Tipping the Scales for Surgeon Well-Being

The concepts of healthcare inequities, bias, and well-being are interwoven. Addressing all of them will contribute to better well-being overall.

Jo Shapiro, MD
Jo Shapiro, MD

Speakers during “Surgeon Well-Being: Physical, Sociological, and Emotional,” an on-demand session, explored the psychological, sociological, emotional, and physical responses of stress, disparities, biases, and other anxieties in healthcare. Collectively, they advocated for a stronger, more dedicated view of how these factors affect personal and professional well-being. In addition to the personal journey of well-being, they said it starts at the organizational and global healthcare level, which will improve the health of individual physicians and surgeons as well their patients.

Jo Shapiro, MD, associate professor of Harvard Medical Center, said psychological safety in the workplace is the key driver of well-being. It is important to feel supported by your team. In order to create a culture of psychological safety, there has to be a shared belief in interpersonal safety within the team; it must be safe for all team members to speak up, and relationships must be predicated on mutual respect, which in many environments “is not a given,” she said.

When there is an adverse medical event, we feel sadness, doubt, shame, fear, anger, and isolation. We may even suffer from imposter syndrome, she said.

Unfortunately, you can’t remove human error from any enterprise. And organizations should look at learning and growth over shame and blame, she said. You can’t simply send out a memo saying that shame and blame will end. You have to weave this culture into everything you do.

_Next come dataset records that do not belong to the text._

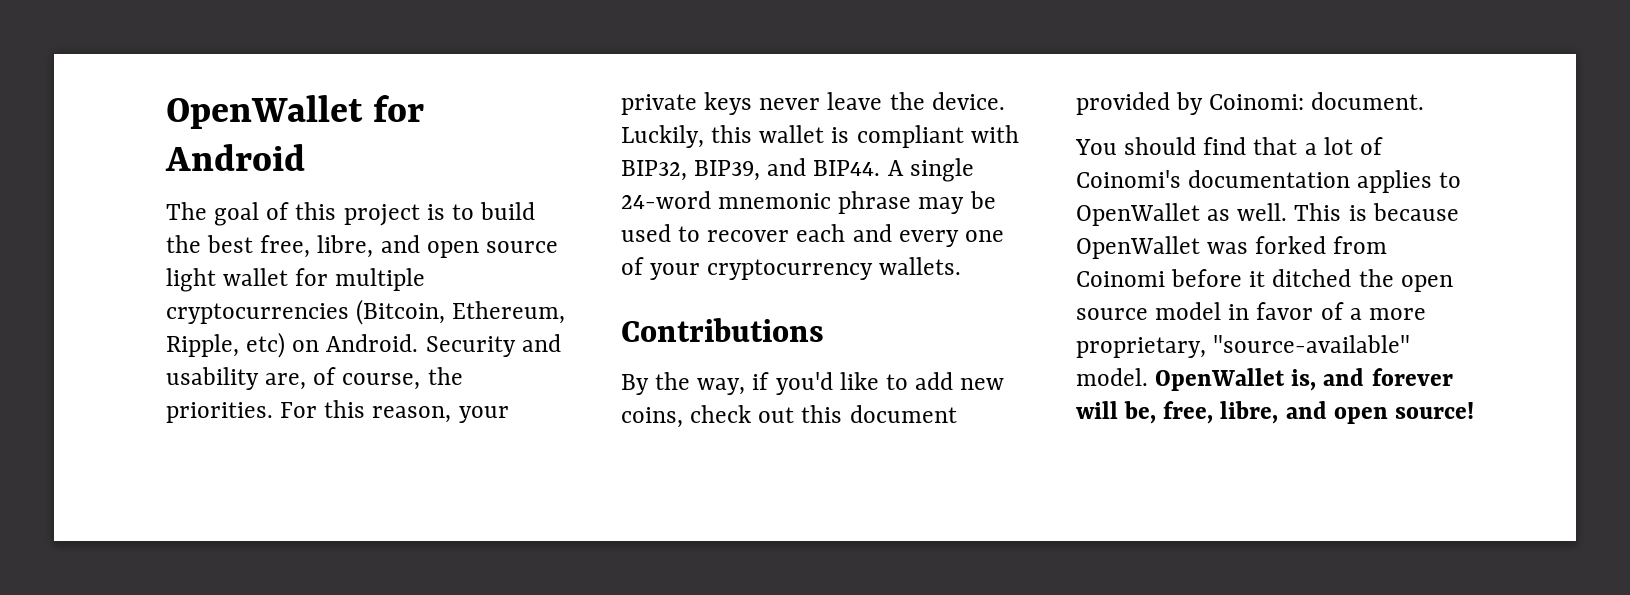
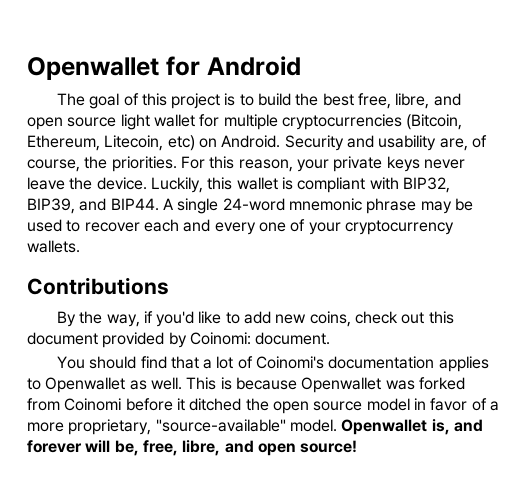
- OpenWallet for Android
+ Openwallet for Android
- The goal of this project is to build the best free, libre, and open source light wallet for multiple cryptocurrencies (Bitcoin, Ethereum, Ripple, etc) on Android.
+ The goal of this project is to build the best free, libre, and open source light wallet for multiple cryptocurrencies (Bitcoin, Ethereum, Litecoin, etc) on Android.
- You should find that a lot of Coinomi's documentation applies to OpenWallet as well.
+ You should find that a lot of Coinomi's documentation applies to Openwallet as well.
- This is because OpenWallet was forked from Coinomi before it ditched the open source model in favor of a more proprietary, "source-available" model.
+ This is because Openwallet was forked from Coinomi before it ditched the open source model in favor of a more proprietary, "source-available" model.
- OpenWallet is, and forever will be, free, libre, and open source!
+ Openwallet is, and forever will be, free, libre, and open source!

David J. Brown, MD, associate dean and associate vice president for health equity and inclusion at Michigan Medicine at the University of Michigan, explored the intersection of wellness, well-being, and diversity, equity, and inclusion.

Medicine was developed around white men because that was the dominant group that was practicing at that time, he said. “But as we diversify medicine with gender, racial and ethnic, LGTBQ+, ability, immigrants, and other forms of diversity, we need to rethink how the healthcare system allows all people to feel valued and can thrive.”

He showed studies that revealed the wellness benefits of diversity. He said COVID-19 disproportionately impacted different populations; “it didn’t create the disparities, but it certainly highlighted the inequities in healthcare—access to care, bias in care, food insecurity, safe housing and safe water,” he said.

He said it is essential to create a sense of belonging, especially as healthcare increasingly diversifies.

Many people who represent diversity do not feel they can be their authentic selves and they have to do “code switches” in order to fit in, he said. This is exhausting for them.

He suggested a number of programs to encourage inclusion and beat back implicit biases. These include sharing the story behind people’s names and honest conversations that allows people to discuss code switching in an open and honest way.  

“Evaluate your policies, practices, and procedures that advantage some and disadvantage others,” he said.

Renee Ostertag, a licensed physical therapist, said the body keeps score.

“In this game of life, the measurement when it comes to your body is your stress responses versus your relaxation responses,” she said. “No matter what your race, your age, your socioeconomic status, if over a period of time you experience physiologically more stress responses than relaxation responses, your body will yield the effect of that. And it will not be pleasurable for you.” 

The mechanical stresses of being a surgeon, the psychological stressors, and the social pressures all show up in your body, she said. The average human goes through 50 to 100 stress responses per day, according to relaxation pioneer Dr. Herbert Benson.

“That is an average human, not a surgeon, not during the pandemic,” Dr. Ostertag said.

She likened it to a bank account. “If I have more deposits than withdrawals, I am a financially happy person. If I have more withdrawals than deposits, I go broke. It is the same with our physiological bank account.”

The majority of surgeons she has worked with are not countering their stress responses with relaxation responses. “And sadly, many of you are going broke physically, emotionally, and socially.”

She provided several suggestions: get curious about your nervous system and how it is taking the hits of stress, shake off the stress with exercise and shift your stressors from more positive than negative, take a safety second for yourself, and slow blink/breathe.

This session is available on-demand.